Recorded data
┌──
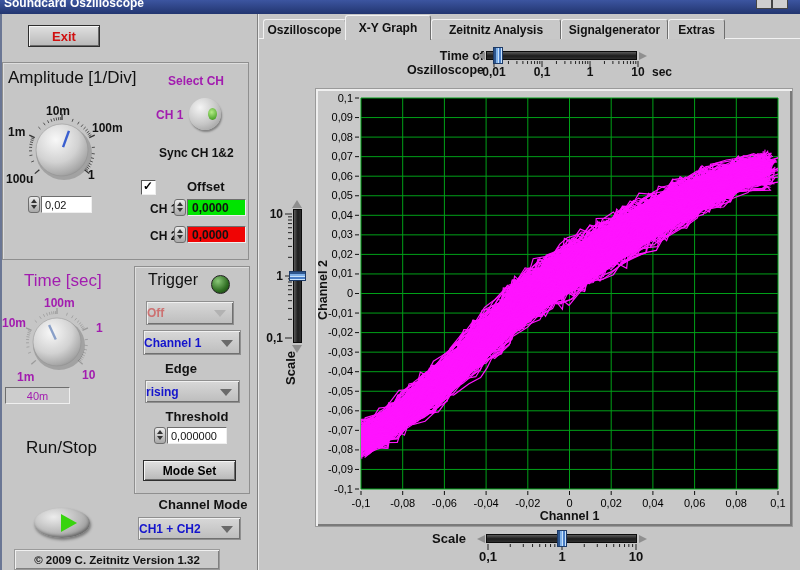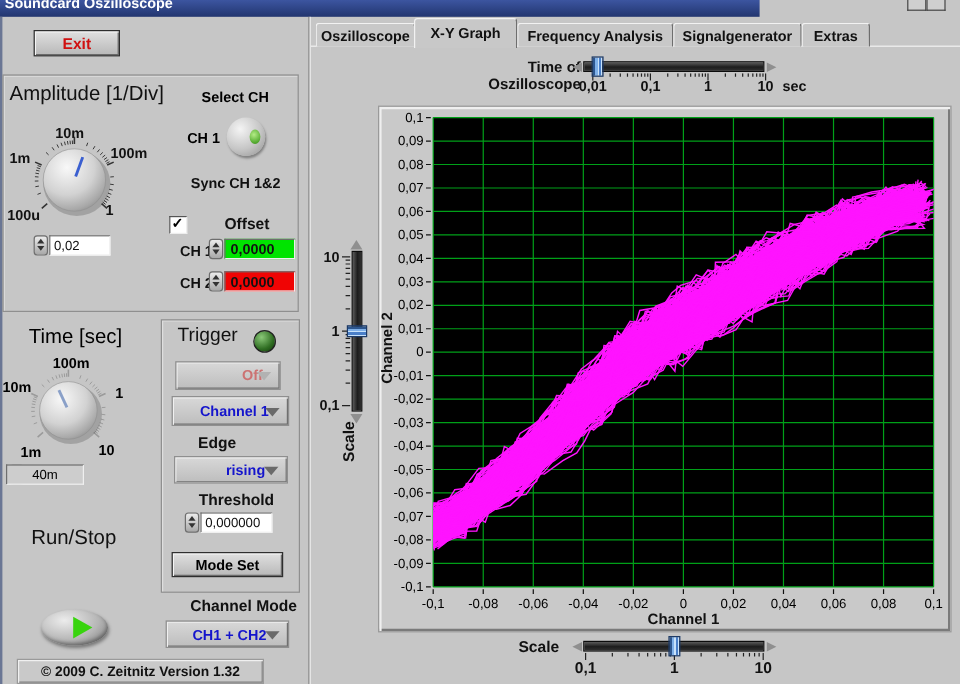"Soundcard Oszilloscope" .titlebar { width: 633px -> 800px }
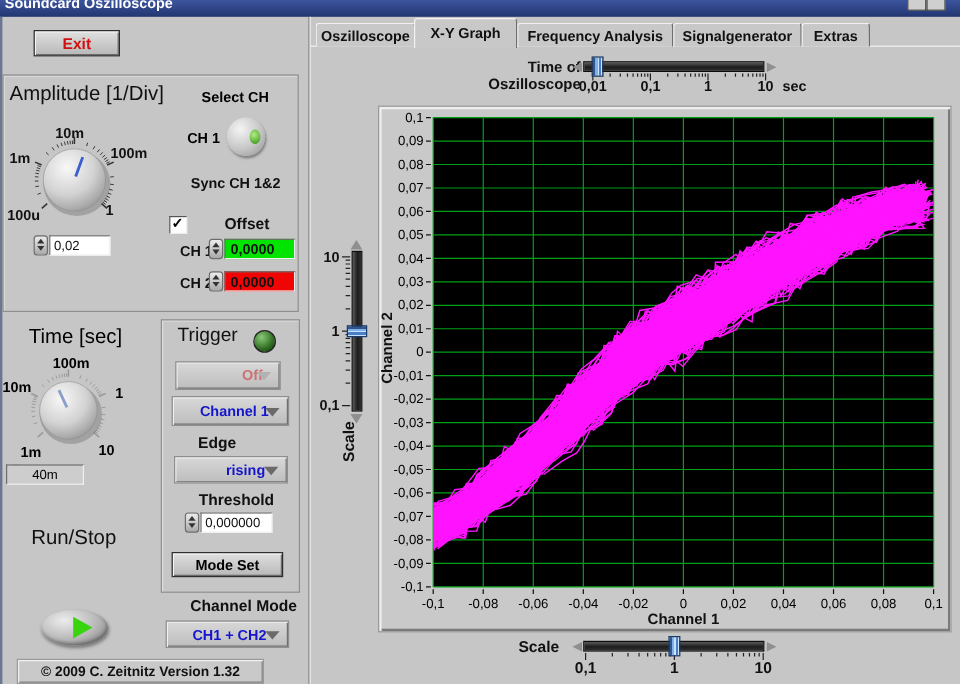"Frequency Analysis" div.tab { text: Frequency -> Zeitnitz }
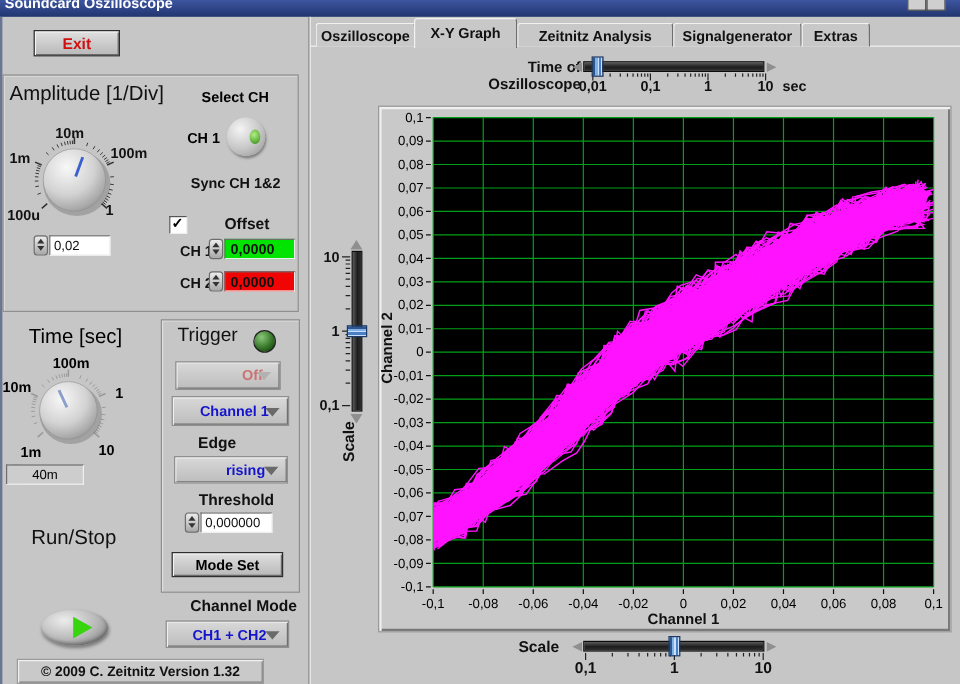"Select CH" .gray { color: #000000 -> #a21caf }
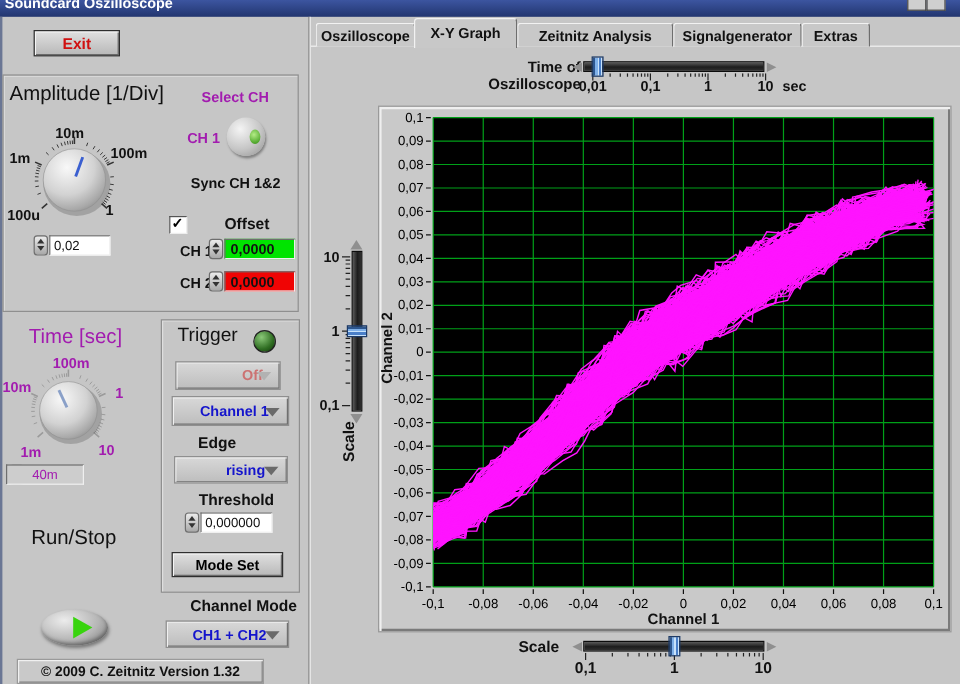"Off" .dd { justify-content: flex-end -> flex-start }
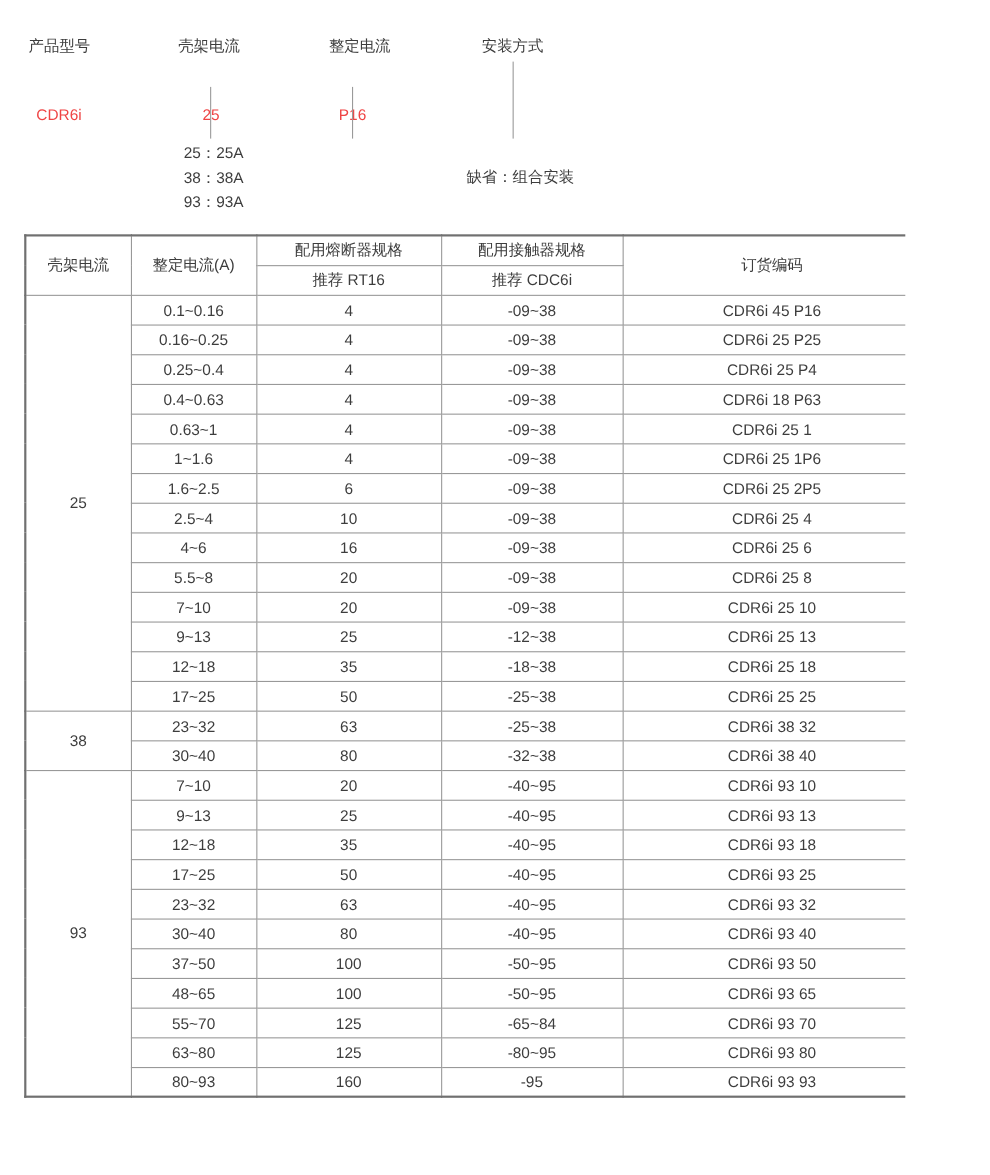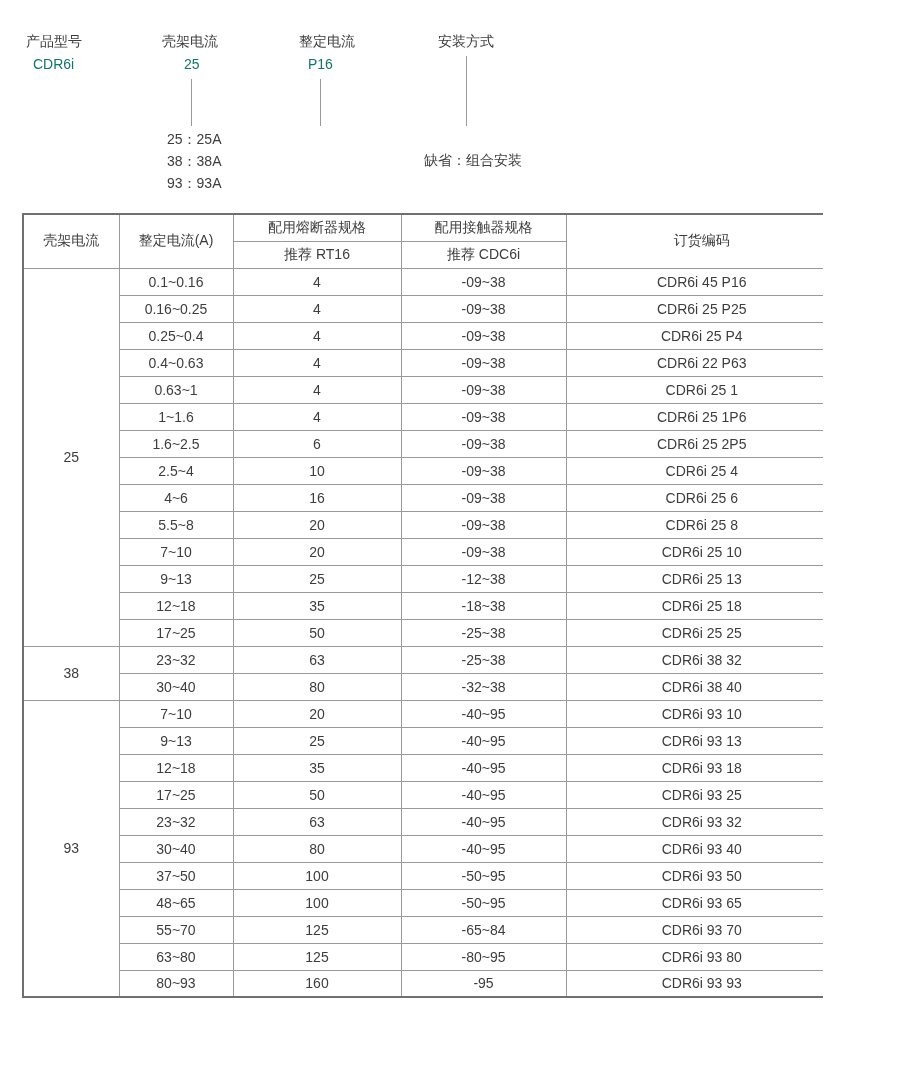"CDR6i" .legend .val { color: #0f766e -> #ef4444; margin-top: none -> 40px }
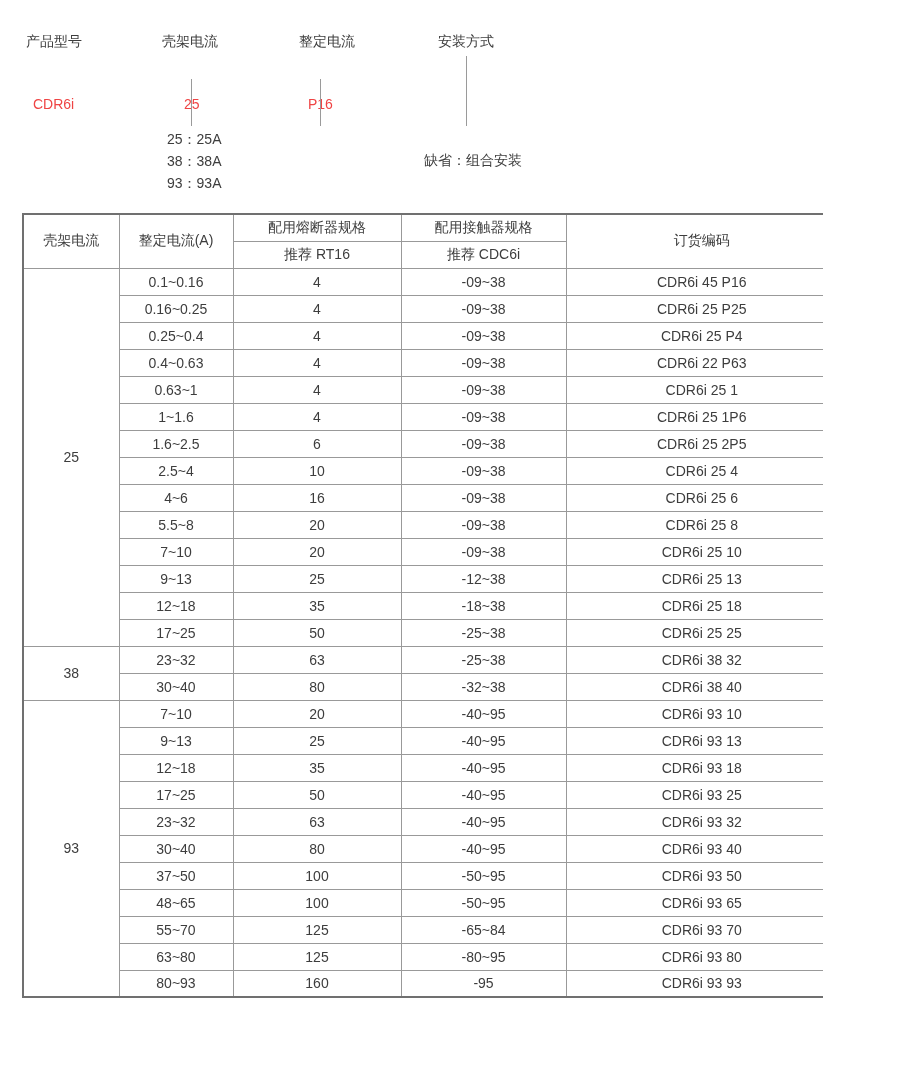"CDR6i 22 P63" td { text: 22 -> 18 }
└──
◆ **EXERCISE AIM**
Reproduce exactly, and only, the lines from the one containing "text: Frequency ->" through the last line of the records above, both included, leaving out any pictures.

◆ **OUTPUT BELOW**
"Frequency Analysis" div.tab { text: Frequency -> Zeitnitz }
"Select CH" .gray { color: #000000 -> #a21caf }
"Off" .dd { justify-content: flex-end -> flex-start }
"CDR6i" .legend .val { color: #0f766e -> #ef4444; margin-top: none -> 40px }
"CDR6i 22 P63" td { text: 22 -> 18 }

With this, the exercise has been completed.